A new palette (CLUT) for interrogating a data set can be obtained by (1) loading an existing palette; (2) using a graphical palette creation/editing tool; or (3) by means of a FORTRAN or C program. Clicking on the Change Palette option of Figure 4 provides a dialog box from which you can load a previously stored palette. If stored palettes have been made available to you, experiment with loading some of these to produce alternate images of the data set. If no previously stored palettes are available, then use Code 2 to construct a palette, called new.pal. Then click on the Change Palette option in Figure 4 and follow the instructions for loading new.pal.
Figure 5 Palette Manipulation Tool
The palette tool allows control of the colors that NCSA X Image assigns to the numbers in your data set. Three color models are available: the widely used Red-Green-Blue (RGB); the Cyan-Magenta-Yellow model; and the Hue-Saturation-Value (HSV) model. You should experiment with each of these to see which method of creating palettes best suits your eye. For example, consider the RGB color model. A left click in one of the square boxes to the left of Red, Green or Blue toggles on/off a display of the amount of that color that is present in each of the 256 colors represented by the color bar at the top of the window.

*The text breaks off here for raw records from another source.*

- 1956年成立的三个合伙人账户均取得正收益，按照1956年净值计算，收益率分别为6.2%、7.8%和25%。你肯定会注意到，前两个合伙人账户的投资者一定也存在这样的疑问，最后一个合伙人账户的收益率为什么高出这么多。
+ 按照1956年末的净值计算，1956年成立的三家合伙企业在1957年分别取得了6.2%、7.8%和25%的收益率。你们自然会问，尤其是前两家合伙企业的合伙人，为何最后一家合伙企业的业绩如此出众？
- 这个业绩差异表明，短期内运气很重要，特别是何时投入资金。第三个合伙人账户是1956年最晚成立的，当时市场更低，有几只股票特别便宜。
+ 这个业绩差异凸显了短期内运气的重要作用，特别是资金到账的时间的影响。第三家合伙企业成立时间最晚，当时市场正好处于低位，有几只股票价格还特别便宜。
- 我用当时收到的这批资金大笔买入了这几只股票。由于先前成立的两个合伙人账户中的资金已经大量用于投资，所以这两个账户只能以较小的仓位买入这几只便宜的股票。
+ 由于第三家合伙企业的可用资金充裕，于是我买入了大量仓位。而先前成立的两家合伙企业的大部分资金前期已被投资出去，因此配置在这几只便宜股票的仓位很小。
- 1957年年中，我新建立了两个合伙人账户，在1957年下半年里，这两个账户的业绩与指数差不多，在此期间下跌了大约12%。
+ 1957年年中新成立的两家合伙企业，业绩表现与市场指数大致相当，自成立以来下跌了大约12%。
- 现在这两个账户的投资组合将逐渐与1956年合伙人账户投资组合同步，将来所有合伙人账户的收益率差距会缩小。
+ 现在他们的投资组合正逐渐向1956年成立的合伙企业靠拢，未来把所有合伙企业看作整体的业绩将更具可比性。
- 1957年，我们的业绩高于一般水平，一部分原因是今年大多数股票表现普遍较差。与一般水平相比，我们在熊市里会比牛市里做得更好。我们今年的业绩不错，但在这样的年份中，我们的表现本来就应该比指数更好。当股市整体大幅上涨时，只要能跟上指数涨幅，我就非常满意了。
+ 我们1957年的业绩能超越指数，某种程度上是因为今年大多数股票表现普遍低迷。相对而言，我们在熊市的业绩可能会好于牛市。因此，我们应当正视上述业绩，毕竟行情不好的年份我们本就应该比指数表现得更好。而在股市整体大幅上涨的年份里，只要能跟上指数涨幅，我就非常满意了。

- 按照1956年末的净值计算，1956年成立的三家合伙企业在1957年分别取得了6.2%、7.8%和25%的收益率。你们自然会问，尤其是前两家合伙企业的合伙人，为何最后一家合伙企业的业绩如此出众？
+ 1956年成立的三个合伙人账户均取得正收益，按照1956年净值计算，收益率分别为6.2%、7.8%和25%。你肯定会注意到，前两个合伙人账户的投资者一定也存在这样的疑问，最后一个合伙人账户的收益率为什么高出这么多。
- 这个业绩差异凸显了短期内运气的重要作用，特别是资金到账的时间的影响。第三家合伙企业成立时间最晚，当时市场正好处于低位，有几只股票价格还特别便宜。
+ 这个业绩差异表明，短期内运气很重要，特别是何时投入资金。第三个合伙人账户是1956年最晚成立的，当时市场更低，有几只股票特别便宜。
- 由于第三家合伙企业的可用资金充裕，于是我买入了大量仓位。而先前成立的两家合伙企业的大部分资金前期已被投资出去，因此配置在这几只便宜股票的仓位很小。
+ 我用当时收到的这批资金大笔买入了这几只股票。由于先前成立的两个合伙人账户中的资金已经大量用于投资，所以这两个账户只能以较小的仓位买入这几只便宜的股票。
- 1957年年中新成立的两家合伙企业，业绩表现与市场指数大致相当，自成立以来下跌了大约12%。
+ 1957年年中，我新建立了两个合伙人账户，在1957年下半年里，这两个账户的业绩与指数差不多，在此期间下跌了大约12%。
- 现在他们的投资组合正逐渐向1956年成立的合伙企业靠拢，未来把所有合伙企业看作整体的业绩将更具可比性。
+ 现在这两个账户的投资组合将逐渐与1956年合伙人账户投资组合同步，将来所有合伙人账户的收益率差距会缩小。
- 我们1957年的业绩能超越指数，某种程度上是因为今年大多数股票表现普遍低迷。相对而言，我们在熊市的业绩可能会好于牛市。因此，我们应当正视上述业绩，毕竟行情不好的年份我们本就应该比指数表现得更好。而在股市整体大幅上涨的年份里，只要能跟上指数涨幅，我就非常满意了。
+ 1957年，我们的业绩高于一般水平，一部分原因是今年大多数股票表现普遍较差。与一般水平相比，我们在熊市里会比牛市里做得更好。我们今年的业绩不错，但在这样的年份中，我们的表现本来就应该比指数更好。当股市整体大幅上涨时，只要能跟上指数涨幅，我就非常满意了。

Clicking the left button on the diamond next to a color and driving into the window just below the color bar produces a pencil that can be used to draw a curve that specifies the amount of that color to be present in the palette being created or edited. As this is done with each of the three colors the palette under design evolves. The Reset button and the Undo button are useful in recovering from drawing mistakes. The Smooth button removes sharp transitions introduced by freehand drawing of a color component curve. Try repeatedly clicking the Smooth button and watch the RGB curves in the window below the color bar. The Load button allows for the import of existing palettes for editing or for display of their RGB components. (Note that the loading window for a new palette is the same as the loading window for a data set.) The Save button in connection with the File Name window to its right can be used to name and store a palette that you have created. Use care in clicking on the option labeled "Don't use entire palette". Under some circumstances invoking this option can put your screen in a state where it is difficult (or next to impossible) to see the mouse pointer.